I’m sorry muffin. Mommy is running a little behind schedule. Why don’t you wake up your dad and ask him to fix you some eggs and toast while I get Kalani and myself ready to go. Kalani, come give Mommy some good morning kisses,” I say as he comes running up to me. “Mommy missed her little pookems all night.”


Mom, that is not fair! You know Daddy is not going to wake up and make eggs and toast. That’s okay, I won’t eat breakfast! I’ll just starve!” She yells as she stomps to her room and closes her door. I roll my eyes up to the ceiling and pray for God to give me strength. She is so damn dramatic. As long as she did not slam the door, I am fine. Slamming doors in my house is a definite no-no, and a sure fire way to get an ass whipping in the morning. I just shake my head, pick up Kalani, and look over at my husband.
Lazy bastard.


Uh Kaden, would you mind getting up and helping please? Do you not hear all the chaos that is going on around this house? I need help.” I plead.

He begins to stir a little and finally turns and looks at me with those mesmerizing, green eyes. I swear sometimes I look into those eyes and melt They make me forget the past and all the things that have gone wrong between us, and remember my teenage years when he was a better person and really loved me.


What can you possibly need help with? You can’t manage two kids in the morning by yourself? That’s the least you could do while I try to sort out my football career and get back on my feet.” He says to me.

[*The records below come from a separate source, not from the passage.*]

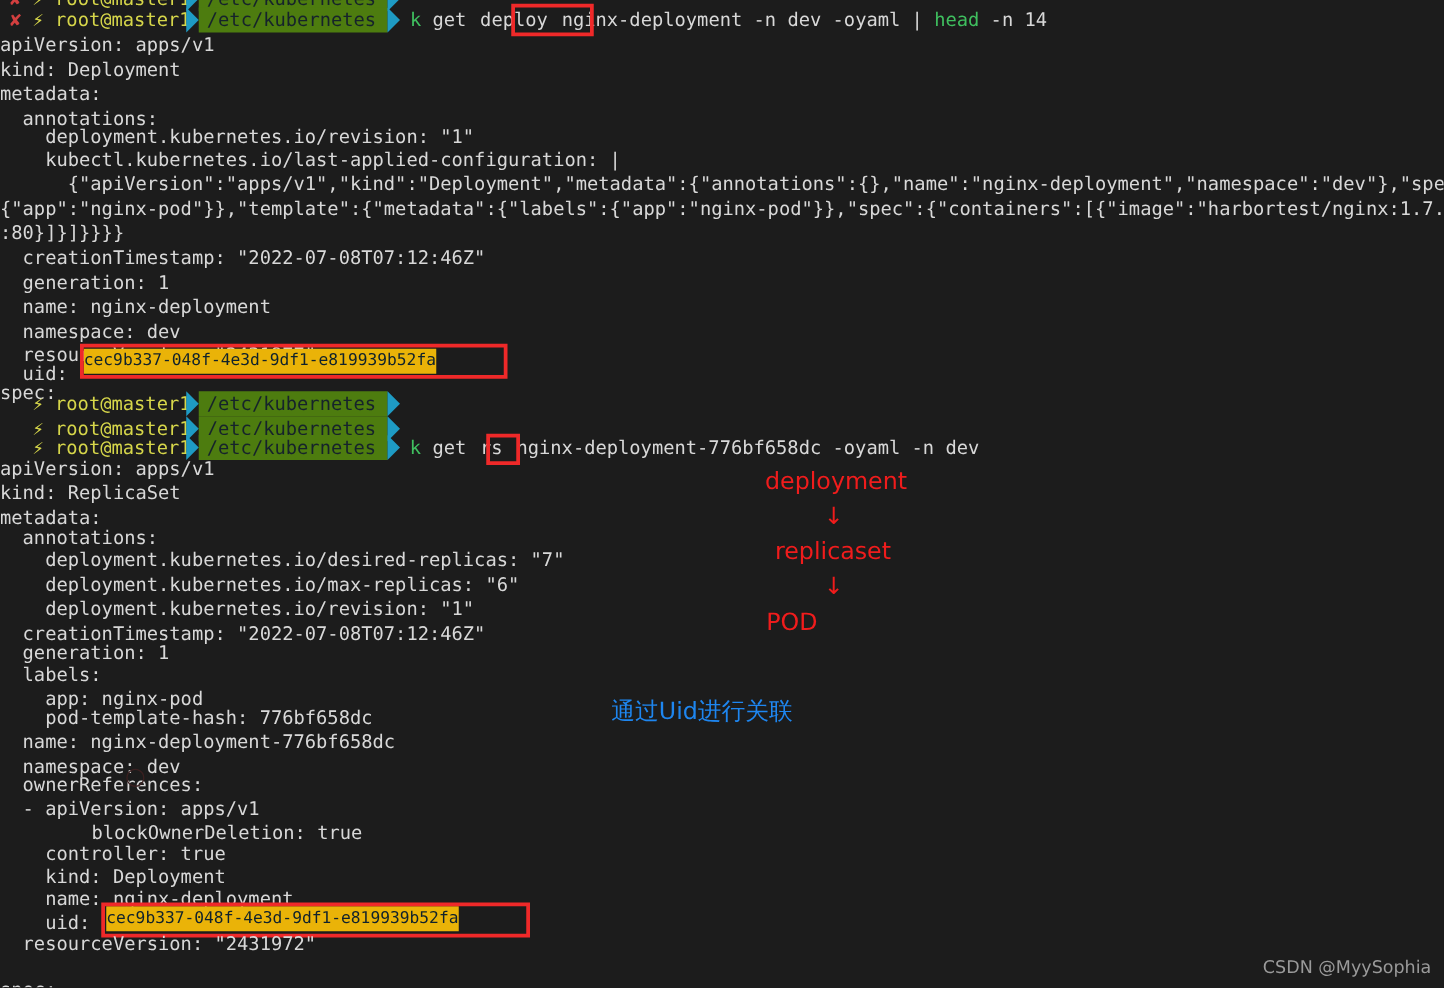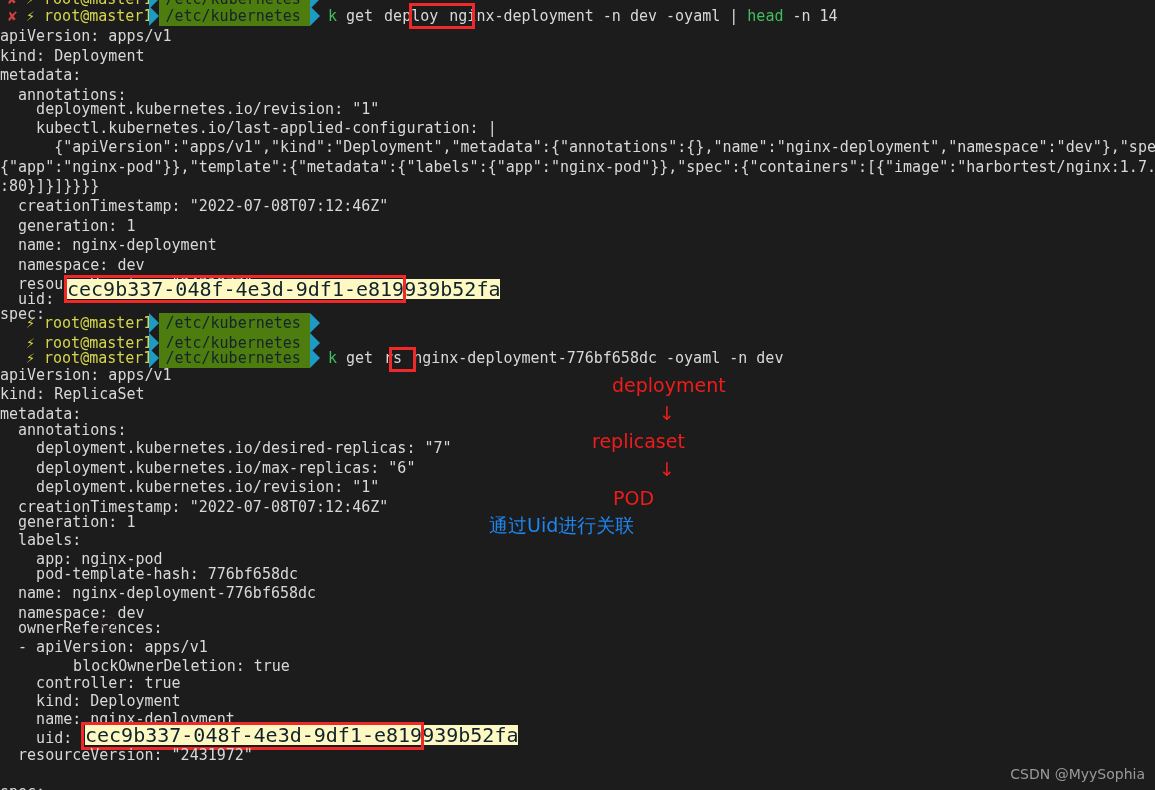"cec9b337-048f-4e3d-9df1-e819939b52fa" .sel-text { background: #fef9c3 -> #eab308; font-size: 20px -> 13px }
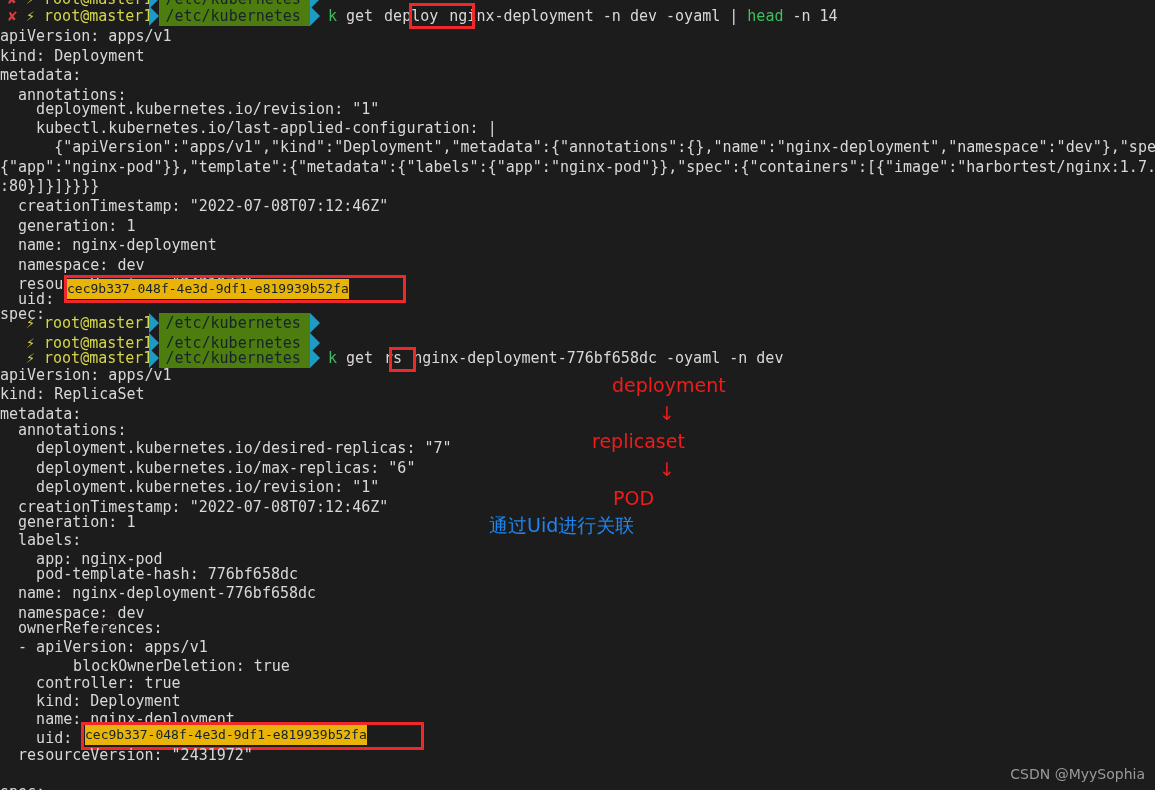"replicaset" div.ann-red { left: 592px -> 620px }
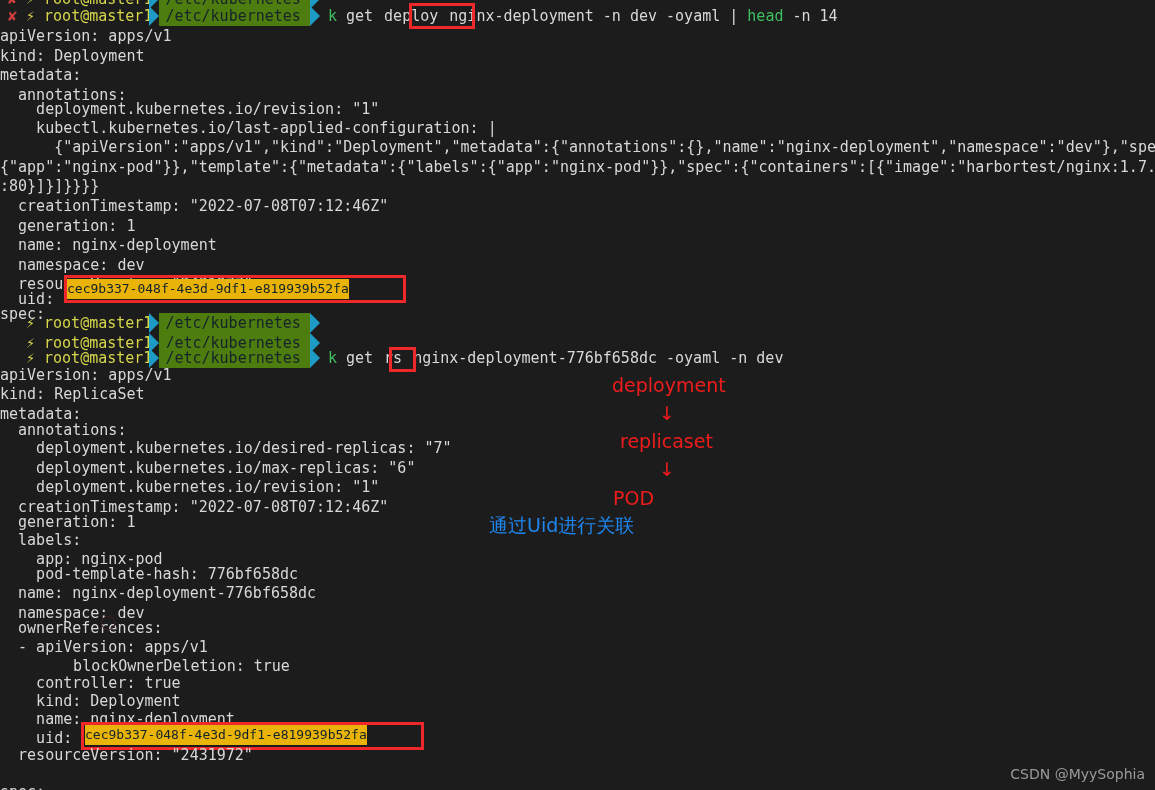"通过Uid进行关联" div.ann-blue { top: 515px -> 559px }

What do you mean what can I possibly need help with? I want you to join the land of the living. Your football career is over and done, it is going on two years now. You need to find a back-up career. Be a commentator, do something in the field since you love it so much, go back and use your communication degree. I don’t know, but do something! Most importantly, help me with
our
children. Namiyah is in the other room hungry and late for school, Kalani needs a bath, and I have to get ready for work. How can you ask me what can I possibly need help with?”

I look at him in disgust, worst mistake of my life, marrying this man. Yeah, I loved him once upon a time, when he was goal-oriented, had plans, was a doting father and made time for me. He never used to talk to me the way he does now; he never would have dreamed of talking to me that way. Kaden used to call me Mocha and his little honey-coated Pocahontas.

We have been together since I was 16, but we have been married for only nine years. Nine long, exhausting years, and I want out. I have been through everything with this man. It all started with the teenage pregnancy that produced a wonderful daughter. It was hard for a long time, but I would never trade her for the world; she is one of the two most important people in my life. She is my angel and I love her so much. But this man has taken me through some things. In college he told me he cheated on me once, he chalked it up to a drunken night, and said it was a mistake and that it would never happen again. I was young and in love, I forgave him. What did I know?